Nunca me deixe, minha aurora, 
Luz no meu breu, água da bica
Quando alguém morre ou vai embora, 
O mundo acaba é pra quem fica

Não somos mais que pó de estrelas
E a vida é um instante
Mas com você ela é mais bela
E o que vem vai distante

***

PS1: Inscreva-se no canal do Peixe Barrigudo e saiba mais sobre o trabalho desses caras, que são feras (aqui).

PS2: Em tempo, pegando carona no vídeo de Kana, aproveito pra avisar que ela começa um novo projeto em Sampa, no Viana Grill, onde irá se apresentar esporadicamente com sua banda. As primeiras datas serão os sábados 21 e 28 de janeiro. No repertório, uma mescla de MPB, canções de sua autoria e sambas e marchinhas, já antecipando um pouco do que será um baile de Carnaval que fará em fevereiro.

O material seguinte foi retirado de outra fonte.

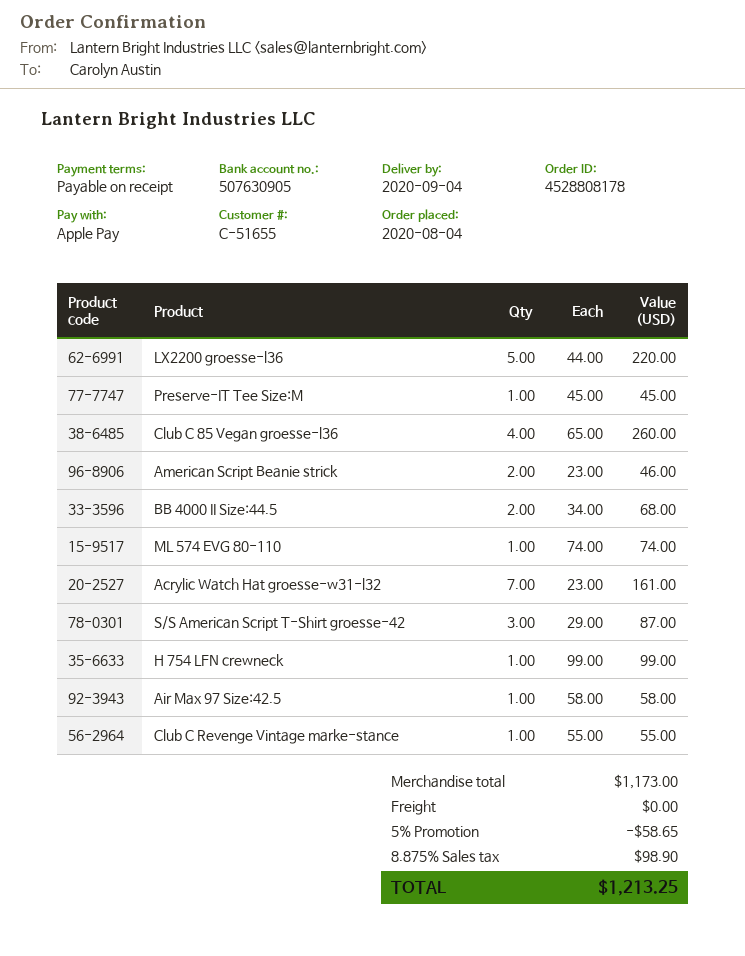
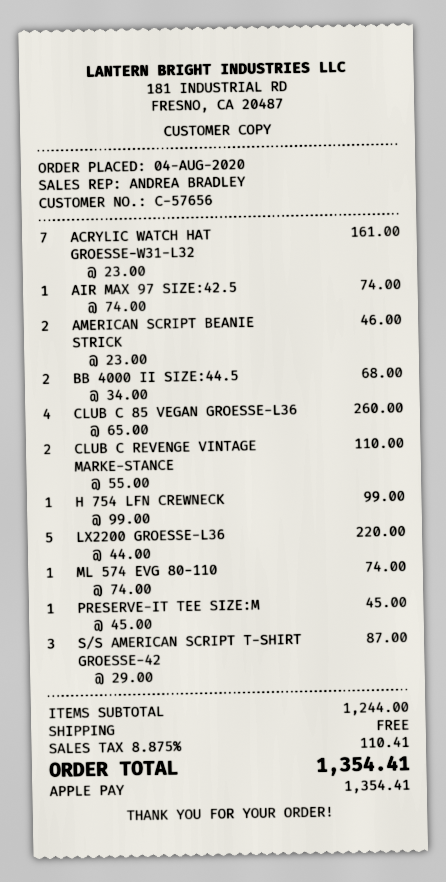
customer number: C-51655 -> C-57656
Air Max 97 Size:42.5: 1 x 58.00 = 58.00 -> 1 x 74.00 = 74.00
Club C Revenge Vintage marke-stance: 1 x 55.00 = 55.00 -> 2 x 55.00 = 110.00
subtotal: 1173.00 -> 1244.00
discount: 5% = 58.65 -> none
tax: 8.875% = 98.90 -> 8.875% = 110.41
total: 1213.25 -> 1354.41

Ah, a entrada é grátis, e o palco estará aberto a canjas. Além do som, há também o charme da casa, que conta com um belo cardápio e preços módicos. Curta sua página e saiba mais (aqui).

***


4 comentários:

  1. A trinca aqui também, do barulho, tri legal pra mim, somos eu, Léo e Kana, já há uns quase 20 anos cantando, escrevendo, tocando, compondo, flertando, se flertando, trombando e se trombando. Divertido e prazeroso ver como a gente, mesmo falhando uns anos aqui, outros ali, continuamos nos encontrando, sorrindo e fazendo música. Ah, bebendo e comendo também, muito! Sempre!
    Fazendo "musicomemoração".
    A esse nosso trio musical aguerrido, meus beijos, sorrisos e abraços comemorativos aqui também.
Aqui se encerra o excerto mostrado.